— Exercise brief —
In the data, find the word "formula" and copy out every line that has it.

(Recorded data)
== == ==

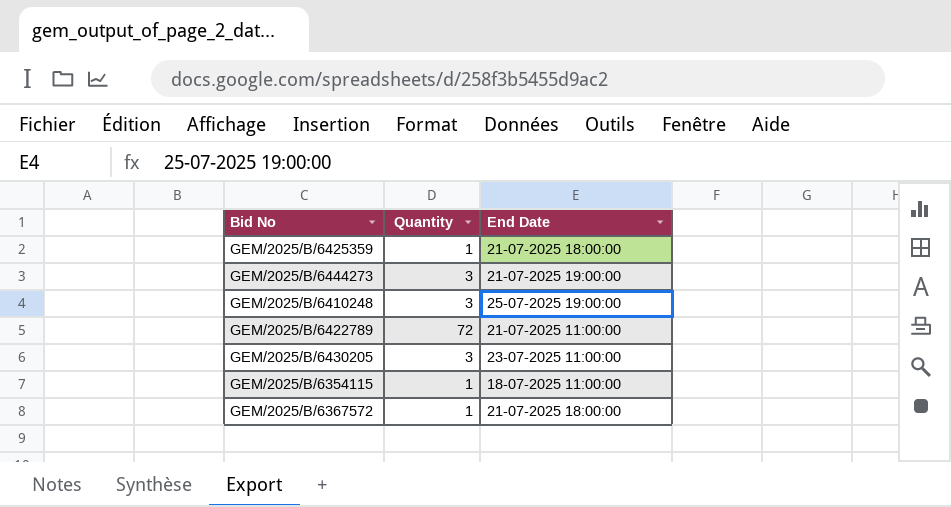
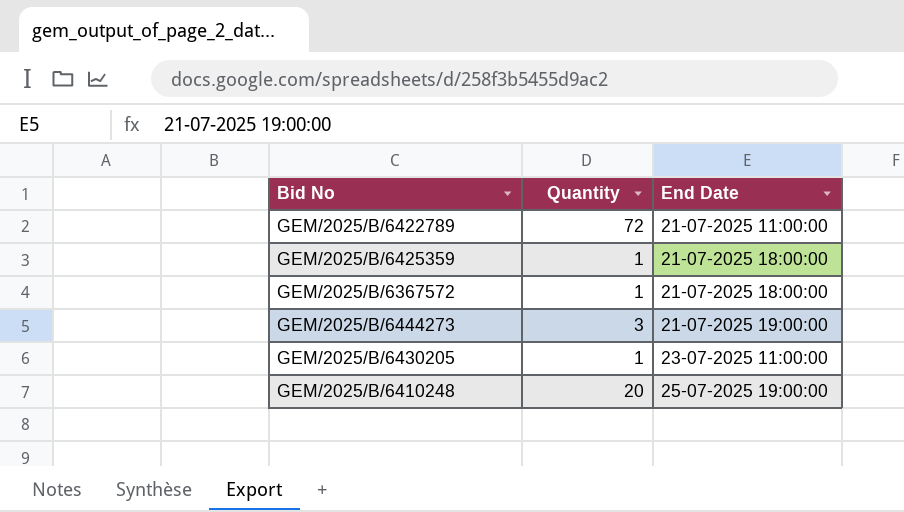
row order: none -> End Date ascending
row GEM/2025/B/6354115: 1 | 18-07-2025 11:00:00 -> none
GEM/2025/B/6430205 | Quantity: 3 -> 1
GEM/2025/B/6410248 | Quantity: 3 -> 20

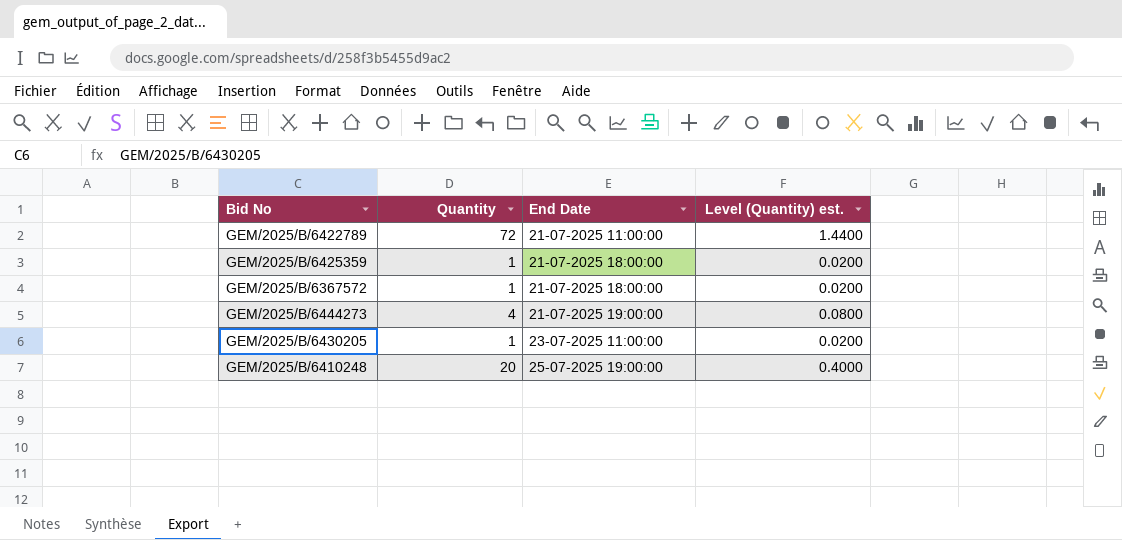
column Level (Quantity) est. | formula: none -> [Quantity] * 0.02
GEM/2025/B/6444273 | Quantity: 3 -> 4

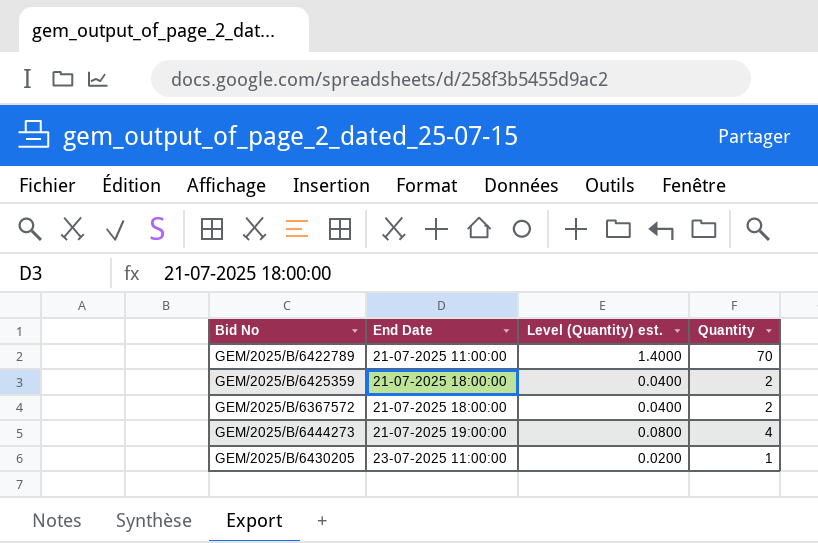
column Quantity | position: 2 -> 4
row GEM/2025/B/6410248: 20 | 25-07-2025 19:00:00 | 0.4000 -> none
GEM/2025/B/6422789 | Level (Quantity) est.: 1.4400 -> 1.4000
GEM/2025/B/6422789 | Quantity: 72 -> 70
GEM/2025/B/6425359 | Level (Quantity) est.: 0.0200 -> 0.0400
GEM/2025/B/6425359 | Quantity: 1 -> 2
GEM/2025/B/6367572 | Level (Quantity) est.: 0.0200 -> 0.0400
GEM/2025/B/6367572 | Quantity: 1 -> 2

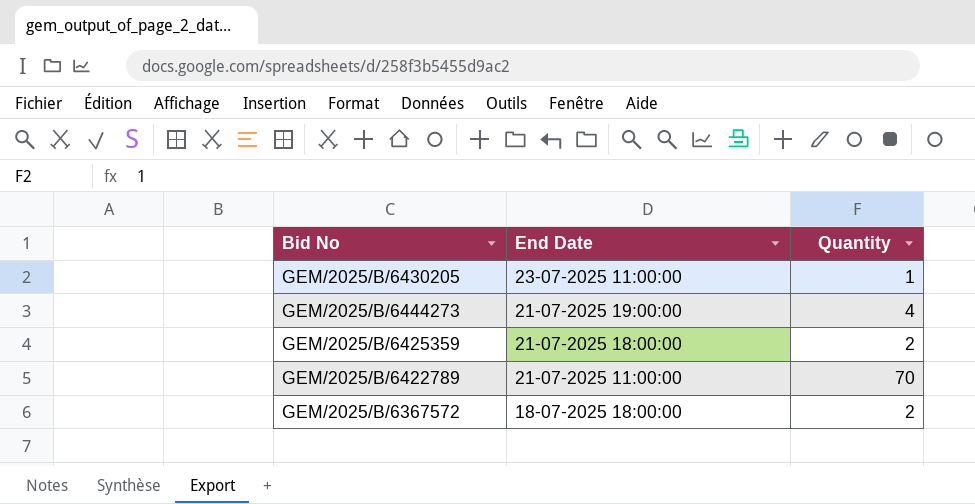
row order: End Date ascending -> End Date descending
column Level (Quantity) est. | formula: [Quantity] * 0.02 -> none
GEM/2025/B/6367572 | End Date: 21-07-2025 18:00:00 -> 18-07-2025 18:00:00

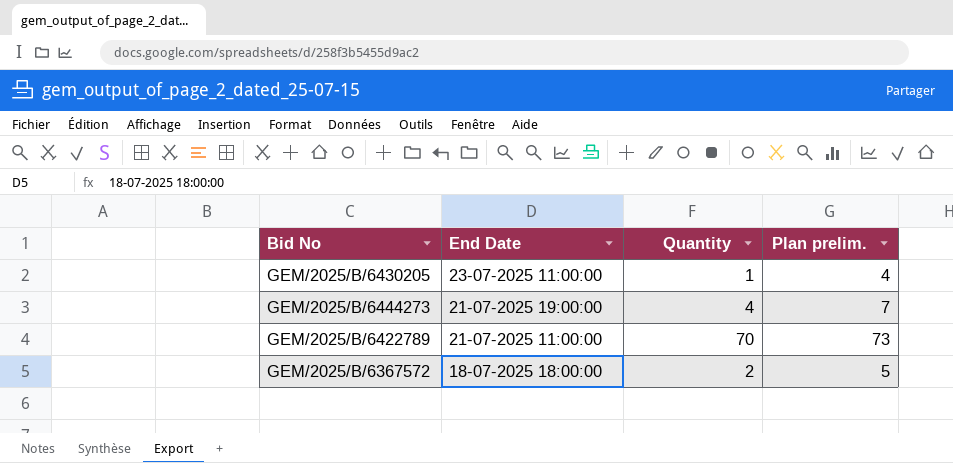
column Plan prelim. | formula: none -> [Quantity] + 3
row GEM/2025/B/6425359: 21-07-2025 18:00:00 | 2 -> none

== == ==

— Exercise response —
column Level (Quantity) est. | formula: none -> [Quantity] * 0.02
column Level (Quantity) est. | formula: [Quantity] * 0.02 -> none
column Plan prelim. | formula: none -> [Quantity] + 3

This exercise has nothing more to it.